Ocorrding to the Wikipedia link above, the PLF is properly conducted thusly: "While landing under a parachute canopy, the jumper's feet strike the ground first and, immediately, he throws himself sideways to distribute the landing shock sequentially along five points of body contact with the ground:

    1.    the balls of the feet
    2.    the side of the calf
    3.    the side of the thigh
    4.    the side of the hip, or buttocks (as a side note, keeping your head out of your 4th point of contact is highly recommended)
    5.    the side of the back (latissimus dorsi muscle)



After days and days of falling down I noticed I was developing bruises along my lats. I took this to mean I was doing it right. Unfortunately, Ground Week was the first time I ever felt older than the young fire breathers.

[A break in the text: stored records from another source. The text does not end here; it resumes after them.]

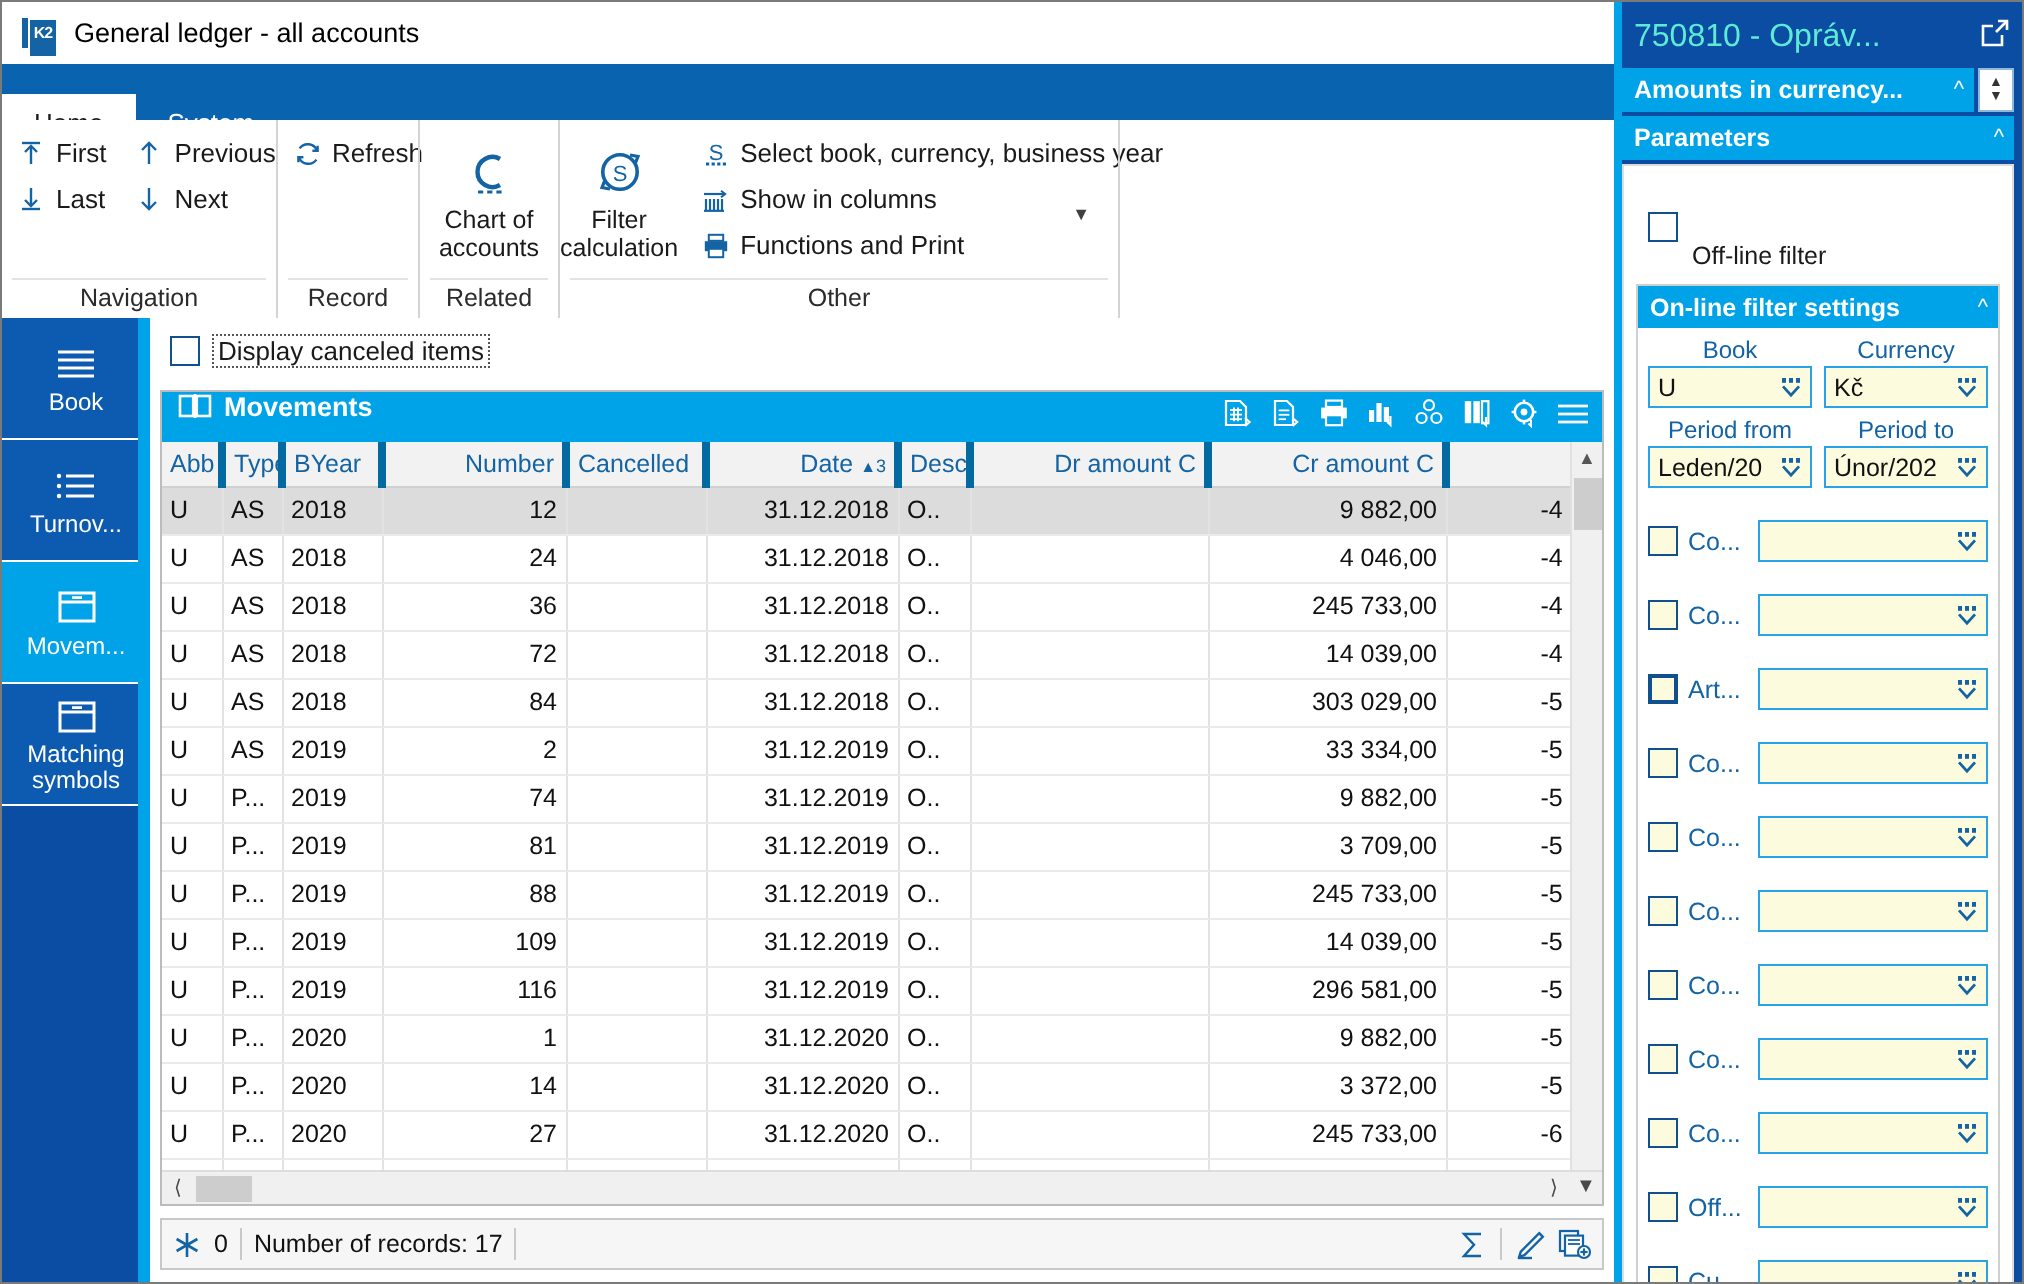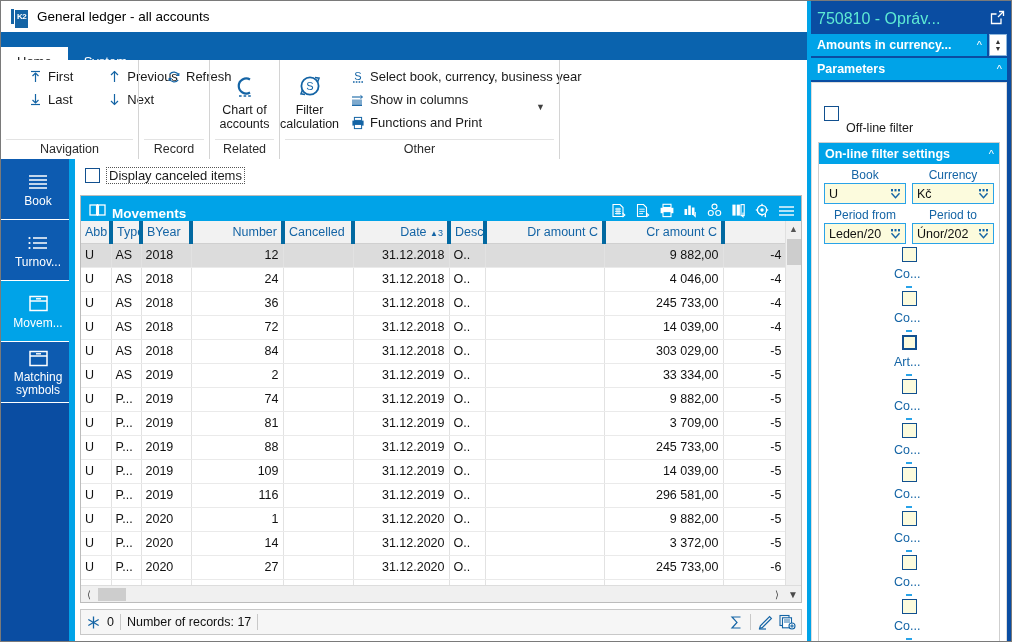"First" .cmdcol { margin-left: 20px -> none }
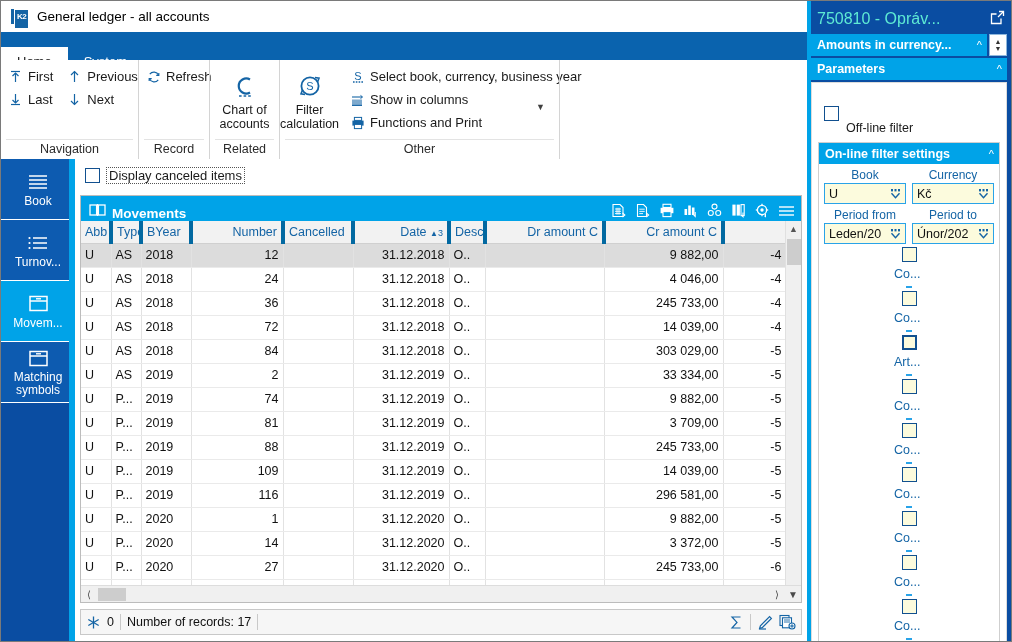"Movements" .grid-header { align-items: flex-end -> flex-start }
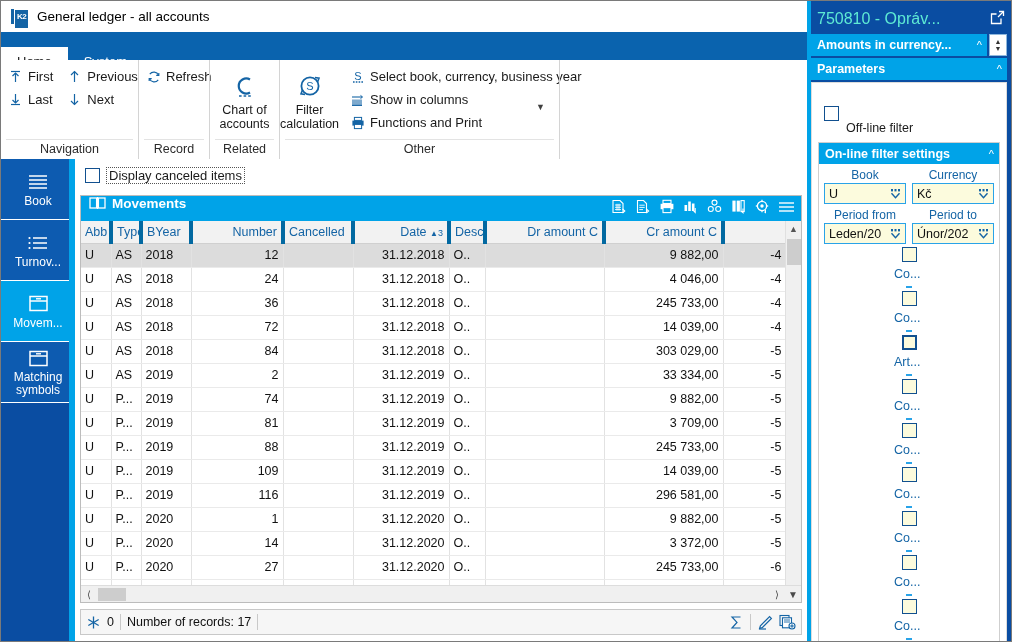"Co..." .crow { flex-direction: column -> none; margin-top: 3px -> 16px }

At one point during ground week we practiced falling off of something known as the lateral drift apparatus.  This contraption was essentially a short zip line. Students would grab on to the line and jump off a 3 or 4 foot platform. Barreling down the zip line, they'd let go and execute a proper PLF into the pea gravel below.

Feet and knees together dirtbag!
You may note in the picture above everyone is standing in a line along each side of the apparatus. As the line progressed students moved down hopping to their left with their feet and knees together in a PLF position. Keep in mind students were expected to run everywhere they went as well. Punishment for deviating from this routine was to execute a set of pushups. This is because, Airborne!

We spent an entire morning colliding into the planet. Gravel and spittle flew as students crashed into the gravel again and again. I must have executed 1000 perfect falls that morning. Each time I landed I immediately leapt up and ran to the end of line then obediently hopped to my left until it was my turn again.

After lunch we went right back to training. I discovered that sometime over chow my body decided it would no longer participate. Try as I might, I could not execute a proper PLF to save my life. Hurdling into the gravel, my arms and legs went in all directions and my body rolled into a sloppy heap of wet laundry. Frowning, the Black Hats shook their heads in quiet judgement of my unsatisfactory performance.

Young, 18 year old Joes continued to execute flawless PLFs. Leaping up out of the gravel like resurrected phoenix from mythology, they sprinted back into line as fresh as they were this morning. In contrast, my performance was getting uglier and uglier as I bounced like a crash test dummy. I  was just plain beat and realized I was probably unlearning everything I'd trained to do all morning.

My mood began to reflect my energy level as I stopped caring about ridiculously jumping around the stupid training area in a proper PLF position. I deliberately walked throughout the rest of our lateral drift high impact training session. I figured any pushups levied would take less out of me than hopping about like a dumb ass jackrabbit in the pea gravel.

Strangely, none of my Airborne instructors demanded their tribute of pushups for my open rebellion.

Semper Fidelis!
America's SgtMaj


3 comments:

Jay Arnold said...

Proper points of contact (in theory)
Balls of the feet
Calf
Thigh
Buttox
Pushup muscle

Proper points of contact (in practice)
Feet
Ass
Head

America's SgtMaj. said...

*not necessarily in that order.

Bookworm said...

Yeah, there are compensations for getting old, but hitting the ground 1000 times without consequences is not one of them.

I'll spend tonight thinking about the compensations for growing old and, if I come up with any, I'll head back here and let you know.